After years of using drugs and alcohol with and navigating an unhealthy and almost obsessive codependent relationship with Alex, I learned that he had been drugging me, sexually abusing me, and recording these instances, adding up to dozens of videos over the course of almost seven years. A whirlwind of things happened at this time, resulting in his arrest and conviction for which he remains in prison to this day, to the best of my knowledge. Prior to my awareness of the circumstances surrounding the abuse, I had declared myself a lesbian and had spent my early teens developing an image of myself that comfortably aligned with this sexuality, but after I learned of the abuse, something in me was altered. I don’t have an explanation for why it happened, but very shortly after I learned of the abuse, at eighteen years old, I suddenly found myself noticing boys in a way I had never before noticed them, and I quickly realized that it was an attraction. Over the years I have come to believe that although I wasn’t consciously aware of the trauma my body had been subjected to, I had been subconsciously and physically aware, and perhaps my lack of attraction to men was a sort of subconscious act of self-protection that I was able to let go of once I learned what my body had involuntarily underwent.

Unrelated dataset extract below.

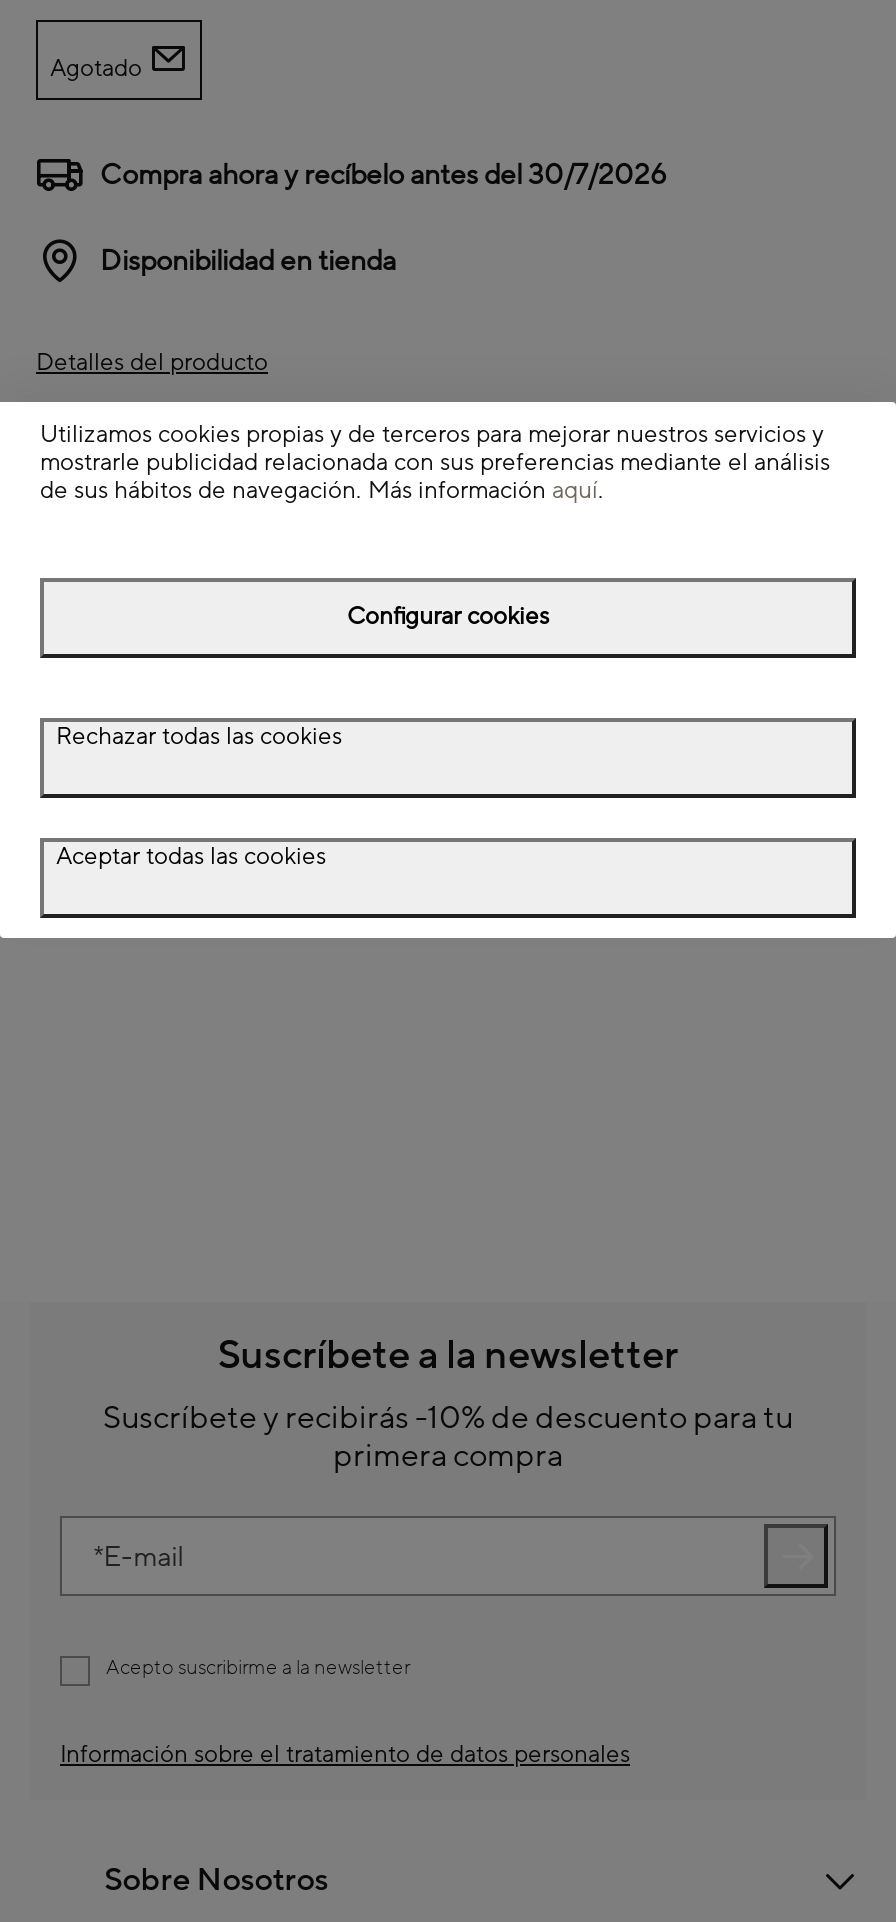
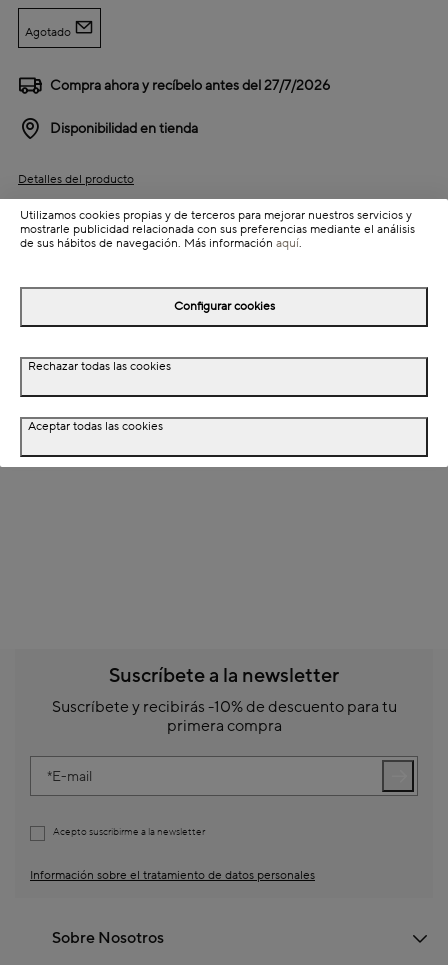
- Compra ahora y recíbelo antes del 30/7/2026
+ Compra ahora y recíbelo antes del 27/7/2026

It was a difficult and strange transition from lesbianism to bisexuality, and it took me a few years to learn how to navigate the heterosexual dating world as a young woman who had never really been in touch with her femininity previously. I found myself falling for guys and getting my heart broken frequently, not understanding the dynamic of the complicated mind games that were a hallmark of young male-female relationships compared to that of sensitive and emotionally intense female-female relationships. This was the first time I ever discovered how powerful sex was, and although it wasn’t getting me the loving relationships I wanted, it was satisfying a craving for some semblance of emotional stimulation, though oftentimes more heart wrenching and devastating than anything else.
As I approached my early twenties, I found myself becoming quickly consumed by a heavy heroin addiction which quickly devoured every facet of my being, resulting in 8 years of chronic homelessness and a lifestyle that I still cannot believe I survived through. A couple of years into my addiction, I discovered a lucrative commodity to sustain my addiction—my body. I began to utilize my body as a tool to obtain what I needed through sex work, and completely ceased to use sex for pleasure eventually. During this time, sex became something that was solely used as a means of acquirement, and the resulting rapes from such a lifestyle added to my disdain for intercourse.
I got into a relationship with a man with whom I began to have sex for pleasure again, however this relationship was incredibly abusive and toxic, and was fueled through rampant drug use and sex and was not healthy in any sense of the word. I became pregnant for the first time in my life, something I had previously thought to be impossible, and this was a dramatic turning point for me. After 8 years of active addiction, I decided to turn my life around and get the help I needed so that I could finally find a purpose in my life—motherhood.
I have now been clean for almost 5 years and am a mother to the coolest, brightest, most sensitive and beautiful individual I have ever had the pleasure of knowing—my son, Chief. His biological father is still in active addiction somewhere and I am a full time honors student at Cal State LA in my junior year, majoring in psychology. I have built a life beyond my wildest dreams and it only gets better with each passing day.
A year and a half ago, I met an incredible man with whom I have built the healthiest and happiest relationship I have ever known, and he loves and supports both Chief and I through everything. I have never been happier, and yet, I have recently begun to experience something that I believe is a result of my sexual trauma and distorted perception of sex which I was perhaps never in a safe mental space to allow to manifest or be vulnerable about until now. I have been experiencing periods where I want very limited to no sexual physical touch. I have never had the chance to process all the sexual trauma I have experienced, and I think my mind and body are finally giving me signs that the time has come for me to finally confront these issues. I have begun to seek therapy and am in the process of getting the help I need to address these difficulties. I never really allowed myself to think too deeply about how all of my experiences have affected me as a whole, and I am realizing now that my complex sexual journey that began so long ago still has much more evolving to do, so that I can finally finish healing and take ownership of my body for once and for all.

Brave. Beautiful. Benevolent.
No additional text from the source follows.